Only an exact copy of the entries, stripped of pictures, will serve as the answer.

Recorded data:
- Opening Delimiter -
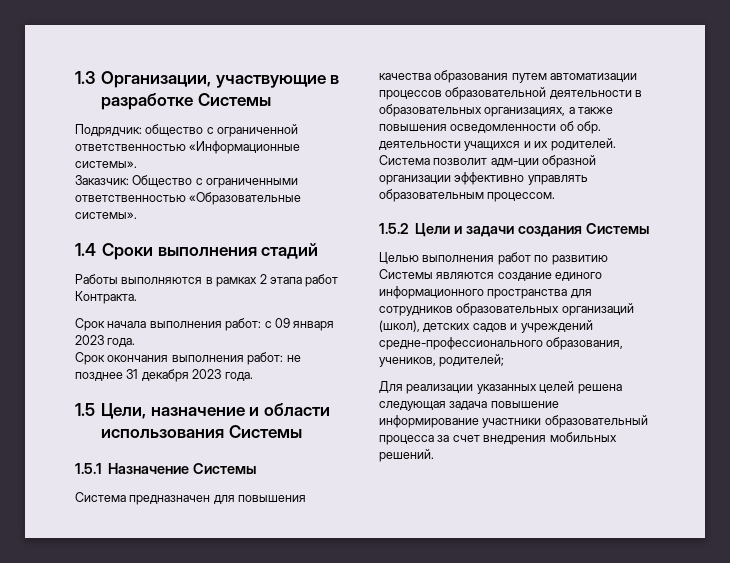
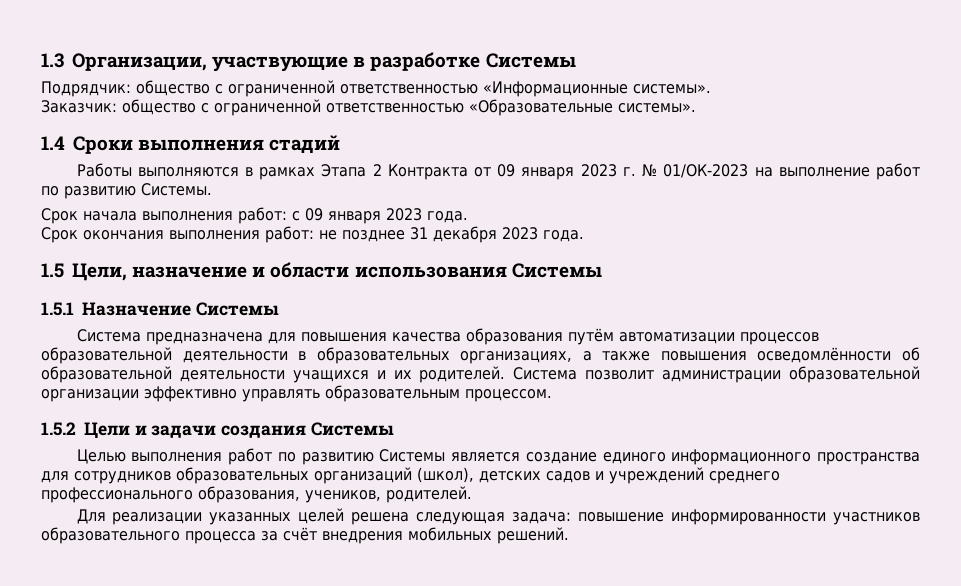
- Заказчик: Общество с ограниченными ответственностью «Образовательные системы».
+ Заказчик: общество с ограниченной ответственностью «Образовательные системы».
- Работы выполняются в рамках 2 этапа работ Контракта.
+ Работы выполняются в рамках Этапа 2 Контракта от 09 января 2023 г. № 01/ОК-2023 на выполнение работ по развитию Системы.
- Система предназначен для повышения качества образования путем автоматизации процессов образовательной деятельности в образовательных организациях, а также повышения осведомленности об обр. деятельности учащихся и их родителей.
+ Система предназначена для повышения качества образования путём автоматизации процессов образовательной деятельности в образовательных организациях, а также повышения осведомлённости об образовательной деятельности учащихся и их родителей.
- Система позволит адм-ции образной организации эффективно управлять образовательным процессом.
+ Система позволит администрации образовательной организации эффективно управлять образовательным процессом.
- Целью выполнения работ по развитию Системы являются создание единого информационного пространства для сотрудников образовательных организаций (школ), детских садов и учреждений средне-профессионального образования, учеников, родителей;
+ Целью выполнения работ по развитию Системы является создание единого информационного пространства для сотрудников образовательных организаций (школ), детских садов и учреждений среднего профессионального образования, учеников, родителей.
- Для реализации указанных целей решена следующая задача повышение информирование участники образовательный процесса за счет внедрения мобильных решений.
+ Для реализации указанных целей решена следующая задача: повышение информированности участников образовательного процесса за счёт внедрения мобильных решений.

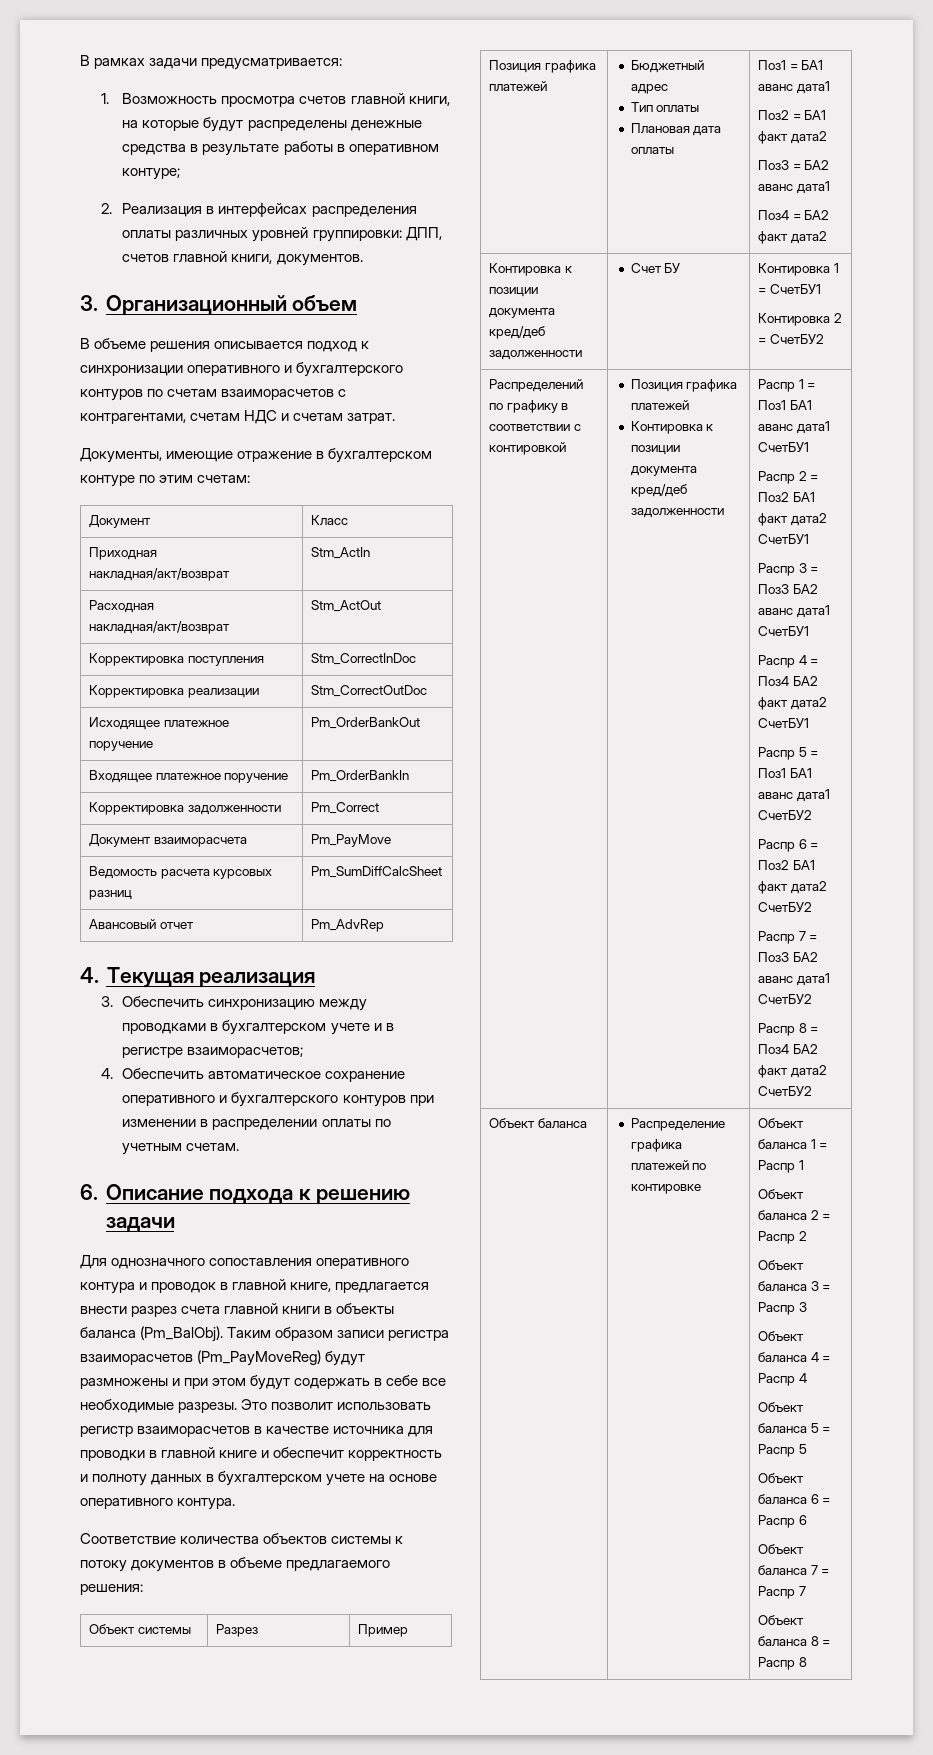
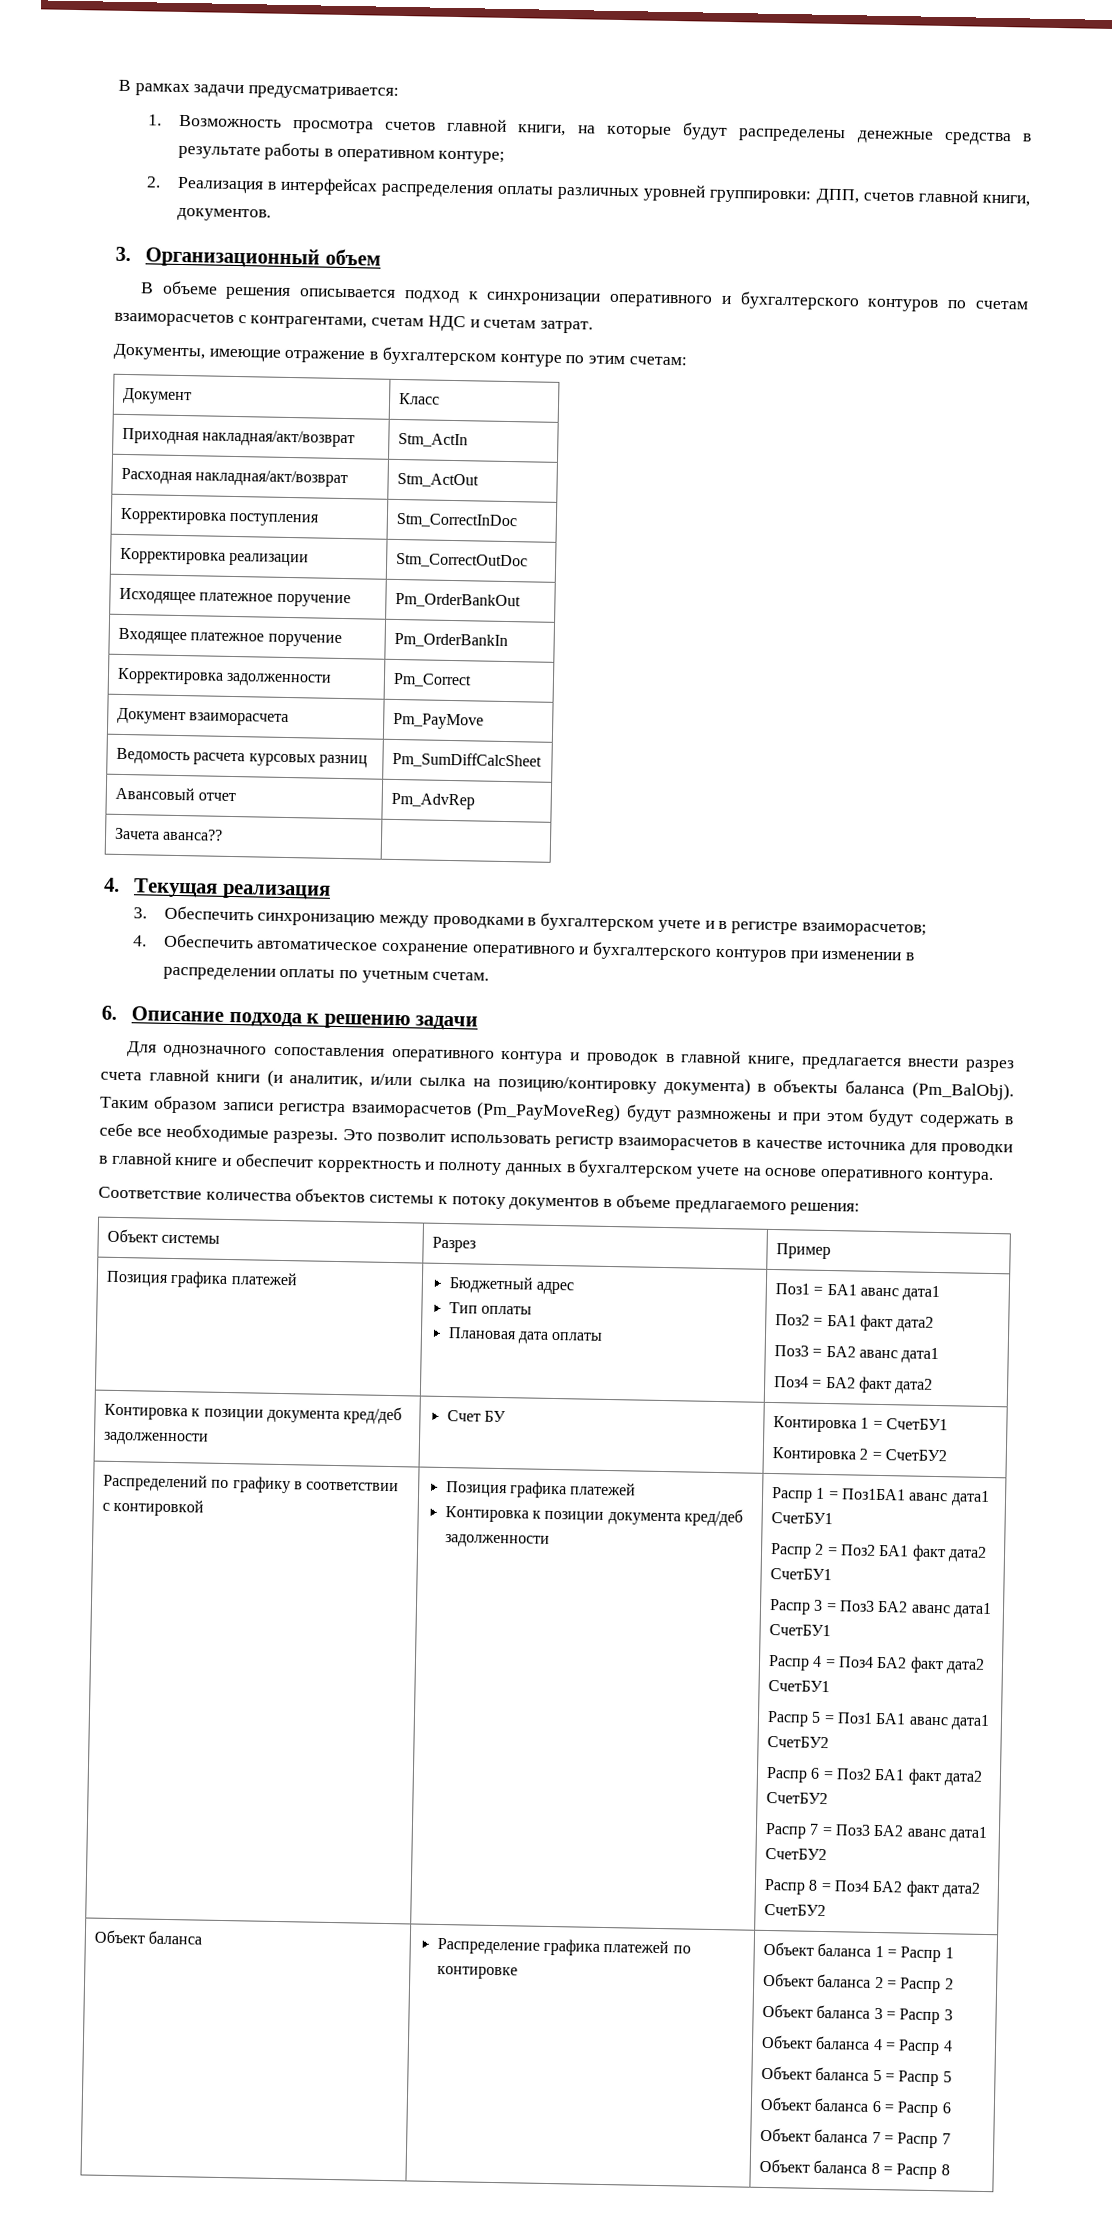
+ Зачета аванса?? |
- Для однозначного сопоставления оперативного контура и проводок в главной книге, предлагается внести разрез счета главной книги в объекты баланса (Pm_BalObj).
+ Для однозначного сопоставления оперативного контура и проводок в главной книге, предлагается внести разрез счета главной книги (и аналитик, и/или сылка на позицию/контировку документа) в объекты баланса (Pm_BalObj).
- Распр 1 = Поз1 БА1 аванс дата1 СчетБУ1
+ Распр 1 = Поз1БА1 аванс дата1 СчетБУ1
- Closing Delimiter -
Output below =>
- Заказчик: Общество с ограниченными ответственностью «Образовательные системы».
+ Заказчик: общество с ограниченной ответственностью «Образовательные системы».
- Работы выполняются в рамках 2 этапа работ Контракта.
+ Работы выполняются в рамках Этапа 2 Контракта от 09 января 2023 г. № 01/ОК-2023 на выполнение работ по развитию Системы.
- Система предназначен для повышения качества образования путем автоматизации процессов образовательной деятельности в образовательных организациях, а также повышения осведомленности об обр. деятельности учащихся и их родителей.
+ Система предназначена для повышения качества образования путём автоматизации процессов образовательной деятельности в образовательных организациях, а также повышения осведомлённости об образовательной деятельности учащихся и их родителей.
- Система позволит адм-ции образной организации эффективно управлять образовательным процессом.
+ Система позволит администрации образовательной организации эффективно управлять образовательным процессом.
- Целью выполнения работ по развитию Системы являются создание единого информационного пространства для сотрудников образовательных организаций (школ), детских садов и учреждений средне-профессионального образования, учеников, родителей;
+ Целью выполнения работ по развитию Системы является создание единого информационного пространства для сотрудников образовательных организаций (школ), детских садов и учреждений среднего профессионального образования, учеников, родителей.
- Для реализации указанных целей решена следующая задача повышение информирование участники образовательный процесса за счет внедрения мобильных решений.
+ Для реализации указанных целей решена следующая задача: повышение информированности участников образовательного процесса за счёт внедрения мобильных решений.

+ Зачета аванса?? |
- Для однозначного сопоставления оперативного контура и проводок в главной книге, предлагается внести разрез счета главной книги в объекты баланса (Pm_BalObj).
+ Для однозначного сопоставления оперативного контура и проводок в главной книге, предлагается внести разрез счета главной книги (и аналитик, и/или сылка на позицию/контировку документа) в объекты баланса (Pm_BalObj).
- Распр 1 = Поз1 БА1 аванс дата1 СчетБУ1
+ Распр 1 = Поз1БА1 аванс дата1 СчетБУ1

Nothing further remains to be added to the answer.